Hemant went on to note that the same principle applies to the insurance sector, and went so far as to call embedded insurance the “next frontier” for the industry. Far from being controversial, this is exactly the kind of thing we have already seen happen time and time again in the age of digital commerce, whether it’s adding insurance to a ticket purchase, or even securing a short-term personal loan.
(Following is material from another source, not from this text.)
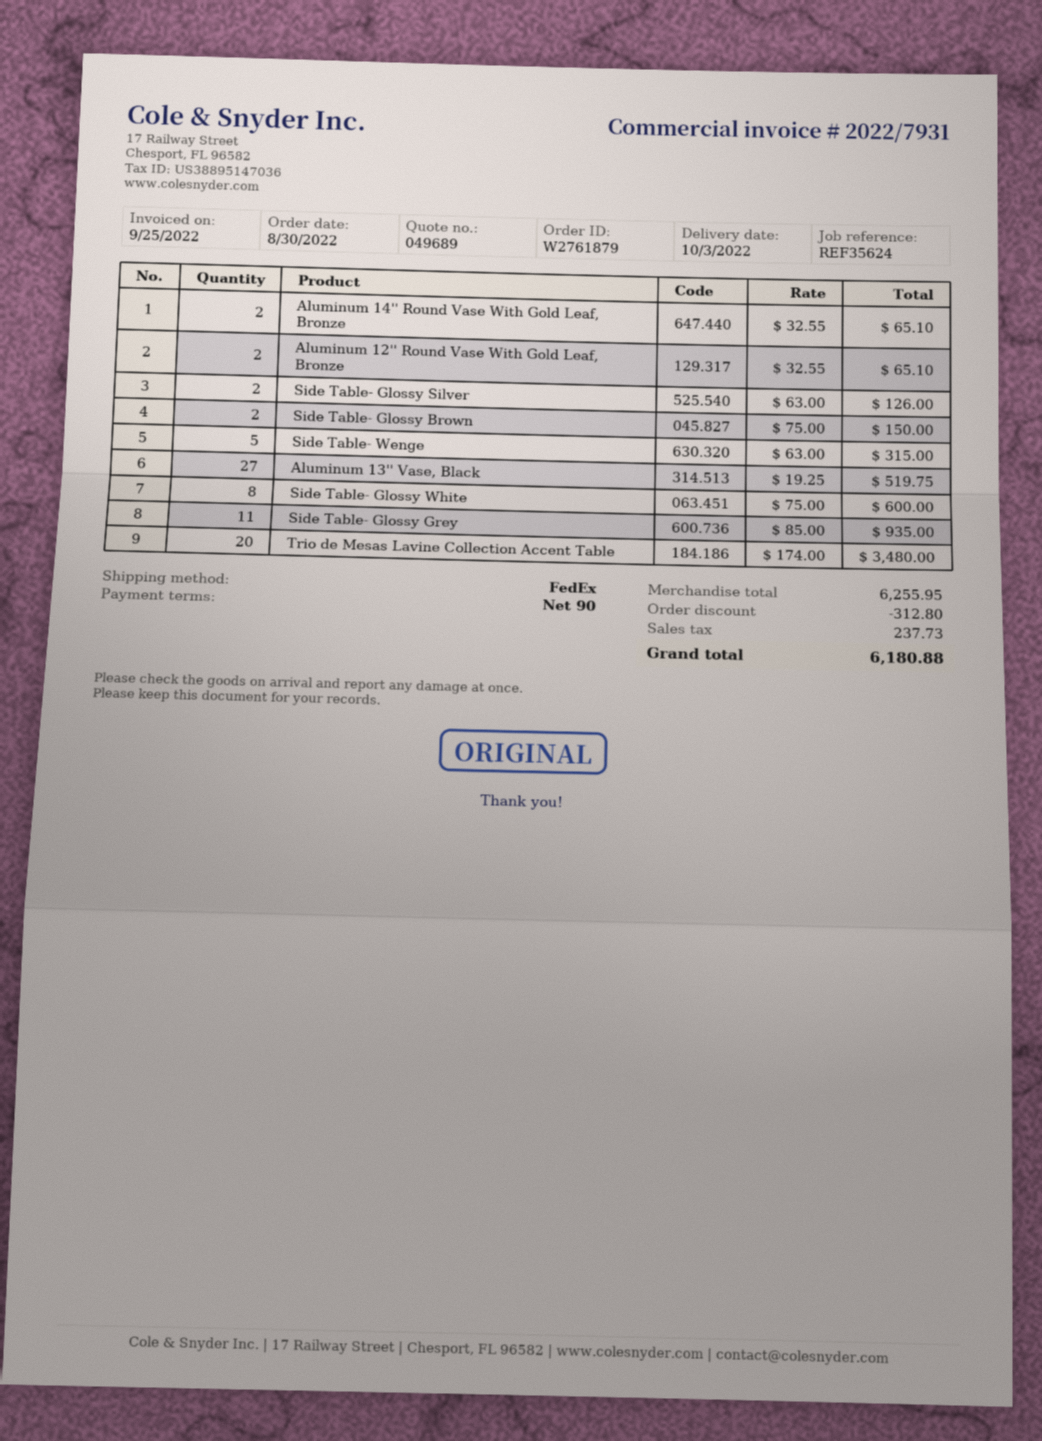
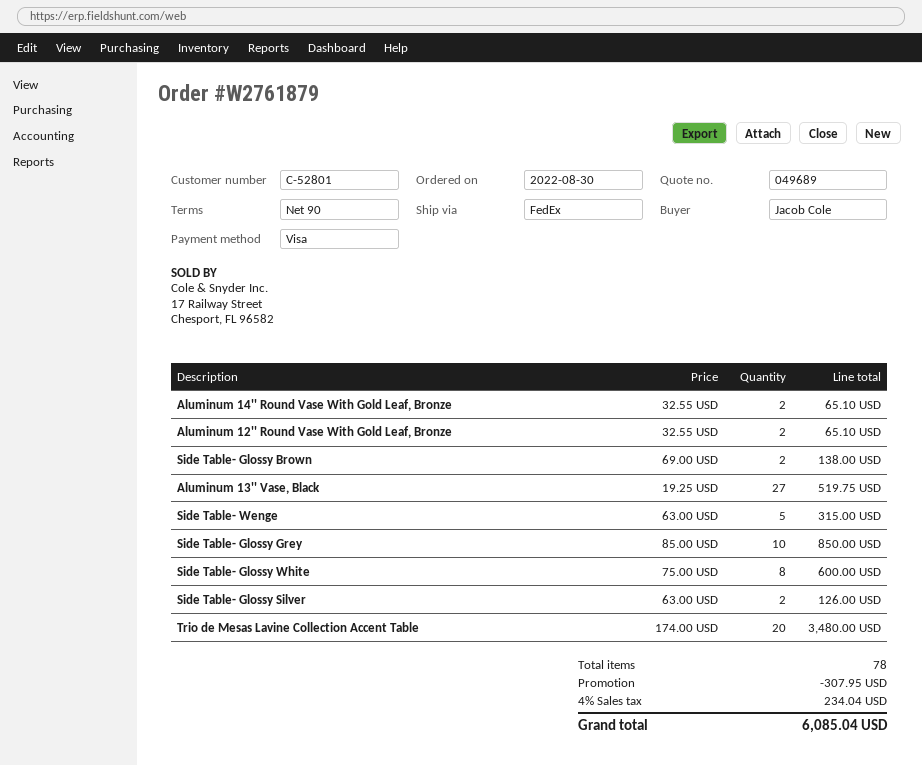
Side Table- Glossy Brown: 2 x 75.00 = 150.00 -> 2 x 69.00 = 138.00
Side Table- Glossy Grey: 11 x 85.00 = 935.00 -> 10 x 85.00 = 850.00
discount: 312.80 -> 307.95
tax: 237.73 -> 234.04
total: 6180.88 -> 6085.04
Moreover, with the help of machine-learning, creditors will be increasingly capable of making accurate determinations on the spot, and in turn doing away with the need to lure customers away from their daily routines.
“Customers don’t want to come in and apply for separate loans, you have to be able to do it there," he said. “And with embedded finance, all it will take is providing a customer with the option, and then in two clicks you’ll be able to look at their credit score and offer a loan right there on the spot.”
At the end of the day, Hemant envisions a future in which providers of all disciplines across the financial services sector begin to truly appreciate the value of leveraging technology and data effectively, and above all begin to view these tools and processes as a way to establish their offerings as more than financial products, but as casual features in the daily lives of consumers around the world. “This is exactly what’s on the mind of all the tech players today,” he said. “You have to learn to insert yourselves into customers’ lives.”